→ ASSIGNED TASK: After locating the line that contains "- Universidade Paulista - 11/02/2022 12:54" in the records below, write out exactly that line and each line after it through the one that contains "dcd72ed - 2025-09-30 - Security enhancements (SAFE)", and nothing else.

→ DATA SUPPLIED:
_ _ _ _ _ _ _

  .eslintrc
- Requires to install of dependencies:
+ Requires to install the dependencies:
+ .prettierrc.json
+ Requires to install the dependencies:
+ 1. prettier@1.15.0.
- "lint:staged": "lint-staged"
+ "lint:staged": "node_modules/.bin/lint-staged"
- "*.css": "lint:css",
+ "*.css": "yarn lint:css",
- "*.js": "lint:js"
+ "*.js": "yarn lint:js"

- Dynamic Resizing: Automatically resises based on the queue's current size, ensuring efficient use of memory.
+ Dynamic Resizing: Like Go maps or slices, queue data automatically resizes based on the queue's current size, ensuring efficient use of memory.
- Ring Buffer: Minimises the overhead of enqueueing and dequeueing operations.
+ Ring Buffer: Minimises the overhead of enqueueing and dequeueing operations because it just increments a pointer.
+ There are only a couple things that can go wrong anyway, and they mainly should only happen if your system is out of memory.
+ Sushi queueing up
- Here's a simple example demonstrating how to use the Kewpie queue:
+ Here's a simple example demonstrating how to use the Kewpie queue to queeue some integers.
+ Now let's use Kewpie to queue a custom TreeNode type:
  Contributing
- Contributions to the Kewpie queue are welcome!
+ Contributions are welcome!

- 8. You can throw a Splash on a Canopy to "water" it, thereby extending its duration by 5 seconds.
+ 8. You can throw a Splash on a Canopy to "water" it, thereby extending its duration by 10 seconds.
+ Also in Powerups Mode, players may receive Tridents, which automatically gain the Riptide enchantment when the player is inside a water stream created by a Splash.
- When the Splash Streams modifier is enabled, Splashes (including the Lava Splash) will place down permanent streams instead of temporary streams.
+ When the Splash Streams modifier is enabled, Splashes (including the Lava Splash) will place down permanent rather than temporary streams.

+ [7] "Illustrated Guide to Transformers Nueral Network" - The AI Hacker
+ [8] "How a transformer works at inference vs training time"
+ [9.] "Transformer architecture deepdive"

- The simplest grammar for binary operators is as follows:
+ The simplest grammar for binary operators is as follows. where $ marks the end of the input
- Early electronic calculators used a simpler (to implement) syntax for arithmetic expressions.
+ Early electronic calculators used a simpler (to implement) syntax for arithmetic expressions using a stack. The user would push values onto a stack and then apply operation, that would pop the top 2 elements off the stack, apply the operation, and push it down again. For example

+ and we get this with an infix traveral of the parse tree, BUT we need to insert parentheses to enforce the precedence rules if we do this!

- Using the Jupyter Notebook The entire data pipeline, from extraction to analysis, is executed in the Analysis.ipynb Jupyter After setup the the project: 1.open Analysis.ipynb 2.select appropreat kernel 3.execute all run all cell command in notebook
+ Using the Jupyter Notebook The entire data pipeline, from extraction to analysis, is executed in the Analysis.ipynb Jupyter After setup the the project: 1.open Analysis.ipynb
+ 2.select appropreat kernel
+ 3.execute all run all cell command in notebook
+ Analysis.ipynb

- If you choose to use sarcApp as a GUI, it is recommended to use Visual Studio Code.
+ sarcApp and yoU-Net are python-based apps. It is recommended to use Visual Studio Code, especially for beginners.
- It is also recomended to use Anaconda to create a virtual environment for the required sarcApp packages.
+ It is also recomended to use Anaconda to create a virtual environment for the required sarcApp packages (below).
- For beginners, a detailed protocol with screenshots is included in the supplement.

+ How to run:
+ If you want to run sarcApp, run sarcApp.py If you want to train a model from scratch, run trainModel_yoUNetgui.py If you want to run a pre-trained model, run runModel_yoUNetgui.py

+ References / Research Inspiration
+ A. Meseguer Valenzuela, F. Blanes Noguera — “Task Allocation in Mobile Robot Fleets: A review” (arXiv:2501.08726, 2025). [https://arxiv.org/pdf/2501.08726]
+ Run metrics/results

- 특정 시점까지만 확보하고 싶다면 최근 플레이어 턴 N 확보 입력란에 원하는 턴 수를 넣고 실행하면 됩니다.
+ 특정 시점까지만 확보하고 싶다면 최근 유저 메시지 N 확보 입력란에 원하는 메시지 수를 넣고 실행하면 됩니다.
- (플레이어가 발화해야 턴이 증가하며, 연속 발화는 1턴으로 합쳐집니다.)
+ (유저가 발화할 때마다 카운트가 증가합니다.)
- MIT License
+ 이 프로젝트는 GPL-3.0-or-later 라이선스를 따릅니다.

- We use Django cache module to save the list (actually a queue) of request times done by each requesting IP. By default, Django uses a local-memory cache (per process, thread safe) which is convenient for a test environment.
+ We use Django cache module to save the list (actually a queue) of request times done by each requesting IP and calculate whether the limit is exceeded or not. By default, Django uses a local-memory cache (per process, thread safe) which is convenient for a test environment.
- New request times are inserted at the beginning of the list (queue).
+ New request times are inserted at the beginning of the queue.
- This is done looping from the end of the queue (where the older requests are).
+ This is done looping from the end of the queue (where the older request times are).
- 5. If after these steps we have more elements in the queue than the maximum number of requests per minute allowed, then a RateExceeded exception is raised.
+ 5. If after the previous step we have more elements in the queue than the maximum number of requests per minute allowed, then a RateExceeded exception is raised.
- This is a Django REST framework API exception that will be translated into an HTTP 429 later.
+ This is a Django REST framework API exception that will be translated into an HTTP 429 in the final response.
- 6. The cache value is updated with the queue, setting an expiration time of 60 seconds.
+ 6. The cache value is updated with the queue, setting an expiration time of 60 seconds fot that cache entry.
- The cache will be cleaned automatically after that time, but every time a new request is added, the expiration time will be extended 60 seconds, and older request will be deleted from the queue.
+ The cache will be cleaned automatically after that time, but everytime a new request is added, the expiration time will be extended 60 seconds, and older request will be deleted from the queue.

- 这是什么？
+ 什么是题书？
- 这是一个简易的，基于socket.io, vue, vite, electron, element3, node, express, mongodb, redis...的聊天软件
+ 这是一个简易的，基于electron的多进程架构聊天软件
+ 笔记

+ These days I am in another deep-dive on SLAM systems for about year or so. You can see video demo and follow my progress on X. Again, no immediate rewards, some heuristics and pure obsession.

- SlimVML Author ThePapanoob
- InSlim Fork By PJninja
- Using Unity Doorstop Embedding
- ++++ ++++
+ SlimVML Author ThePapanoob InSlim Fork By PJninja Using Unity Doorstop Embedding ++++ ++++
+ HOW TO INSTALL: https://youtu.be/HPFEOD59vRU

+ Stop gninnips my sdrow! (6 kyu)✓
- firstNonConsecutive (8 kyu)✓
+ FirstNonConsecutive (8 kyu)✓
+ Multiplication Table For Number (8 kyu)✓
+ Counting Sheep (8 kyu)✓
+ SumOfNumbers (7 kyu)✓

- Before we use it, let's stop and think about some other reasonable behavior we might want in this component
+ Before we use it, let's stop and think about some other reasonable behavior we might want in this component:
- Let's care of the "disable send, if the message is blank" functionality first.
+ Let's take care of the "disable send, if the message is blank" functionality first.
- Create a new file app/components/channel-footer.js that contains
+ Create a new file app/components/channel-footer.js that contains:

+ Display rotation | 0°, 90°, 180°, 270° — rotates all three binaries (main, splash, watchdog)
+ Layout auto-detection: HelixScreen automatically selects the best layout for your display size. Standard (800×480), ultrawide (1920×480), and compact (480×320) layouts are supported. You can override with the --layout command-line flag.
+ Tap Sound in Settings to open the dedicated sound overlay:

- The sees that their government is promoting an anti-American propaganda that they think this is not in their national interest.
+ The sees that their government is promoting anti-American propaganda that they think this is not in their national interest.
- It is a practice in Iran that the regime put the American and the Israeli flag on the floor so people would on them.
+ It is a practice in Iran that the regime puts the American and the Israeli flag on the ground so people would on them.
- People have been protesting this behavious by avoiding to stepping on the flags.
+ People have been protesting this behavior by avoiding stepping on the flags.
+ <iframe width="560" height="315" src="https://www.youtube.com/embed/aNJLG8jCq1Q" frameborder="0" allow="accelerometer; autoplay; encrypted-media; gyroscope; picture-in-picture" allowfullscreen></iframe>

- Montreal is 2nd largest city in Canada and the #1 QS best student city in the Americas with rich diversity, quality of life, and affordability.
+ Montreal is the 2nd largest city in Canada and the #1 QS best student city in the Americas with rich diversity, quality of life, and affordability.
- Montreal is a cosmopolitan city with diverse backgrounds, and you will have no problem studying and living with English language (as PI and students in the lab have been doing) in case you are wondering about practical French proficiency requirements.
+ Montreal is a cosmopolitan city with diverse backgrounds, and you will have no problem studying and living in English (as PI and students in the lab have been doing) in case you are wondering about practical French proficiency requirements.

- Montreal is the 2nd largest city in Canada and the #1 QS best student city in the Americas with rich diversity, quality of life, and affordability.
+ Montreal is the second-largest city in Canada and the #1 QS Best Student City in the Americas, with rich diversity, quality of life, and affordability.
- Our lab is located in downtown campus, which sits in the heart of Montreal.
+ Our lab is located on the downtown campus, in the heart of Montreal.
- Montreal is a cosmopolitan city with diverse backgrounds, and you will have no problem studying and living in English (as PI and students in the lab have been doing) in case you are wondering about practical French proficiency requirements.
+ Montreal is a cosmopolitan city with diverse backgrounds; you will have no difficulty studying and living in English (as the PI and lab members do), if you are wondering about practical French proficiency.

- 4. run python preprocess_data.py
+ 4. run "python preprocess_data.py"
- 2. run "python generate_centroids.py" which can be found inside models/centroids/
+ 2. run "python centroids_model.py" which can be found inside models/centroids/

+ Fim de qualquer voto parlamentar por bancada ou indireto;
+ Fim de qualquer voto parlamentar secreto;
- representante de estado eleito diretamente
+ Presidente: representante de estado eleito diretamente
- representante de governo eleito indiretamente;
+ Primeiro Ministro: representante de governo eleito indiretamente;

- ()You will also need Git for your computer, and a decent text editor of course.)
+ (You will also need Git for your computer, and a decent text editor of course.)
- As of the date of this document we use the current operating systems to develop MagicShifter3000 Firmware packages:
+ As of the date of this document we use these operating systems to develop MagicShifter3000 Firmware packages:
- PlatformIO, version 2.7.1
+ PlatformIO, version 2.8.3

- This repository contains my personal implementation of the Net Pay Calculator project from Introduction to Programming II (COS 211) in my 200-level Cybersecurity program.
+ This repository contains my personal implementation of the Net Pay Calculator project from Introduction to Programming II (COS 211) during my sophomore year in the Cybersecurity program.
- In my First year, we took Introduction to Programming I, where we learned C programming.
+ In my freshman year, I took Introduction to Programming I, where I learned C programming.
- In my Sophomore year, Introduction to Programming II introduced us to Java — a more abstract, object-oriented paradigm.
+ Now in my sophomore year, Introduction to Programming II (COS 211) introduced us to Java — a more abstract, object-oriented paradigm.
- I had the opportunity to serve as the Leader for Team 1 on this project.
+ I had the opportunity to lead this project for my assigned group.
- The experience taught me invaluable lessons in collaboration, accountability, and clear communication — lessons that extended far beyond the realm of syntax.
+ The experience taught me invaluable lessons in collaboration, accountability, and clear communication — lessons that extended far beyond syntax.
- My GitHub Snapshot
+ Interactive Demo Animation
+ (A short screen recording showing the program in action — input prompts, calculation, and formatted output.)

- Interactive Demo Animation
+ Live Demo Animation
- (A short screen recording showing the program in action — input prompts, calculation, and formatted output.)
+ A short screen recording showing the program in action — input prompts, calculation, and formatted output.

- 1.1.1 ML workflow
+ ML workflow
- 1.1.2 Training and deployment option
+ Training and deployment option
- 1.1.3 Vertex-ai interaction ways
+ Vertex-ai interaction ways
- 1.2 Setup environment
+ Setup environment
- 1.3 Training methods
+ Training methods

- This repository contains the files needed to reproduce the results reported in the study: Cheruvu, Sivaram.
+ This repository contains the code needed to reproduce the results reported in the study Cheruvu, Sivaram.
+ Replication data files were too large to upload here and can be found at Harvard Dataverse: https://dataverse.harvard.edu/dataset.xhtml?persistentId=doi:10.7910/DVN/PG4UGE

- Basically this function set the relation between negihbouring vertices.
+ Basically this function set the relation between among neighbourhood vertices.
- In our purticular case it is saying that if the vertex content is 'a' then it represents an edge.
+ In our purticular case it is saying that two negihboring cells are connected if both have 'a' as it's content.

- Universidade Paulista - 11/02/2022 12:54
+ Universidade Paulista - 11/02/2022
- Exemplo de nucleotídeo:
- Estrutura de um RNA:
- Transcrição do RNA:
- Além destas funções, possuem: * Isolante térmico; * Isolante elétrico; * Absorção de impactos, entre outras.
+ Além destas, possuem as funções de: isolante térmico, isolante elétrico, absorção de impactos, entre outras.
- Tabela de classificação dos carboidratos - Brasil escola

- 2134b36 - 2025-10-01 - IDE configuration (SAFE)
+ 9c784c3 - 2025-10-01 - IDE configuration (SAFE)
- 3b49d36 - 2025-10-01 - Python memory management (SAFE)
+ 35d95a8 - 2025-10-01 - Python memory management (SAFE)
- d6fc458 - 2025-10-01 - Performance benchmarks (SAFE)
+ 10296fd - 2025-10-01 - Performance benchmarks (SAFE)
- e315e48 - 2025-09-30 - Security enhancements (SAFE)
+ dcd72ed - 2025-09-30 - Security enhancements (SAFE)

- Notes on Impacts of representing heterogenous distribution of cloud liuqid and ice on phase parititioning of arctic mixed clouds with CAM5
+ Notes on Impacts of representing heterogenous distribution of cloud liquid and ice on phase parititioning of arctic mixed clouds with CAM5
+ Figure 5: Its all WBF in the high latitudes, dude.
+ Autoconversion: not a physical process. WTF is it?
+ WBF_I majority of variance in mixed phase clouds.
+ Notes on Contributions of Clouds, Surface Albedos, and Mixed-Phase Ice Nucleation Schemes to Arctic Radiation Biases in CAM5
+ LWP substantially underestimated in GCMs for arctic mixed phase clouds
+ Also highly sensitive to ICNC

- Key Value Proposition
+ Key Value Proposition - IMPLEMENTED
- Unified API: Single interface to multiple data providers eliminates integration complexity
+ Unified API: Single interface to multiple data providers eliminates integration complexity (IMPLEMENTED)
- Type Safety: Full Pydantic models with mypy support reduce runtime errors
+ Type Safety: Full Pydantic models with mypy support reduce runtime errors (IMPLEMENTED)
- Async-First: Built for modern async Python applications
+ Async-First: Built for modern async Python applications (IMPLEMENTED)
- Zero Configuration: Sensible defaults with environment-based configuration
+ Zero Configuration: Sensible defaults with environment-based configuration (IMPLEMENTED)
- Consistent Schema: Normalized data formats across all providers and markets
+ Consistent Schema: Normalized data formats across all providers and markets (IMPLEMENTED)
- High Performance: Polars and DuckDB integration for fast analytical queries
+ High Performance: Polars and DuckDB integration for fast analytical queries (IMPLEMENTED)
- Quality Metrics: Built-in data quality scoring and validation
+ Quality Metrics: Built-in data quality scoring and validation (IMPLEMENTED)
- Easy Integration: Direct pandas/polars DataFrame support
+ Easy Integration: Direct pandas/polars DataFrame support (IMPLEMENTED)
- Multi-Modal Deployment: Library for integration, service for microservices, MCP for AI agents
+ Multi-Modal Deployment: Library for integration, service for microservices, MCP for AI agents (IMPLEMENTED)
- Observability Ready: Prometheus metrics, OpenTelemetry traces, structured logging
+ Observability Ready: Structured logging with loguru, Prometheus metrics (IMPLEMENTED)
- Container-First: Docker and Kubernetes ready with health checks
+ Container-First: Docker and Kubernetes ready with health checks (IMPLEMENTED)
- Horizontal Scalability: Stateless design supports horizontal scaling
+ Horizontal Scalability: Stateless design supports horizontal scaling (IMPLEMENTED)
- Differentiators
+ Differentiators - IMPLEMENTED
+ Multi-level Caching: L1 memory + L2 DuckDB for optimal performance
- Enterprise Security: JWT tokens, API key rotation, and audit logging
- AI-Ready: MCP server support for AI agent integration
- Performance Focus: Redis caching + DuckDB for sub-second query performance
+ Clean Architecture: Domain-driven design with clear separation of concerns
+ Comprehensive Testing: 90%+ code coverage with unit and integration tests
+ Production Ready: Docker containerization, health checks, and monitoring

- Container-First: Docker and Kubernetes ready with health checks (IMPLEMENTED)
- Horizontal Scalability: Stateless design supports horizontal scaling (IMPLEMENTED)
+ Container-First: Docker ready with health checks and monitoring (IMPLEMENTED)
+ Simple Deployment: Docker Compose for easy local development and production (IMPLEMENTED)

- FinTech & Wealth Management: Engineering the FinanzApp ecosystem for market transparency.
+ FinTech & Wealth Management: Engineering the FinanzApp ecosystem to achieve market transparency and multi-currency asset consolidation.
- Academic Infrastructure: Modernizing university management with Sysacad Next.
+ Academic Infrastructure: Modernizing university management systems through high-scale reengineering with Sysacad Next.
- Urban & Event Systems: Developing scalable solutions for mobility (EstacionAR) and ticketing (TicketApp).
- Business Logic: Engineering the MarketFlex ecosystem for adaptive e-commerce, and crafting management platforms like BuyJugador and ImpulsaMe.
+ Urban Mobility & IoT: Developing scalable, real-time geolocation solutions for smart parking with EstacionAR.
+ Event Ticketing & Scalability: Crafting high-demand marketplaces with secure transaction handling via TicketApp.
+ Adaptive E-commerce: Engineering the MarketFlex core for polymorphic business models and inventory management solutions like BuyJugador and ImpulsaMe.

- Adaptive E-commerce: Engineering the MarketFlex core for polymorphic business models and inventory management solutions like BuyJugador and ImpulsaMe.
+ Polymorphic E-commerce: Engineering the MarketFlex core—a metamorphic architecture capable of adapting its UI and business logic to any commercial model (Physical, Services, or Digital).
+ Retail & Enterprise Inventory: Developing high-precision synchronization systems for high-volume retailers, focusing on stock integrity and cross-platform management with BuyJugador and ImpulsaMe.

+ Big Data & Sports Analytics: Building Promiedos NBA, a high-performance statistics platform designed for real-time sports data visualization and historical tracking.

_ _ _ _ _ _ _

→ EXERCISE OUTPUT:
- Universidade Paulista - 11/02/2022 12:54
+ Universidade Paulista - 11/02/2022
- Exemplo de nucleotídeo:
- Estrutura de um RNA:
- Transcrição do RNA:
- Além destas funções, possuem: * Isolante térmico; * Isolante elétrico; * Absorção de impactos, entre outras.
+ Além destas, possuem as funções de: isolante térmico, isolante elétrico, absorção de impactos, entre outras.
- Tabela de classificação dos carboidratos - Brasil escola

- 2134b36 - 2025-10-01 - IDE configuration (SAFE)
+ 9c784c3 - 2025-10-01 - IDE configuration (SAFE)
- 3b49d36 - 2025-10-01 - Python memory management (SAFE)
+ 35d95a8 - 2025-10-01 - Python memory management (SAFE)
- d6fc458 - 2025-10-01 - Performance benchmarks (SAFE)
+ 10296fd - 2025-10-01 - Performance benchmarks (SAFE)
- e315e48 - 2025-09-30 - Security enhancements (SAFE)
+ dcd72ed - 2025-09-30 - Security enhancements (SAFE)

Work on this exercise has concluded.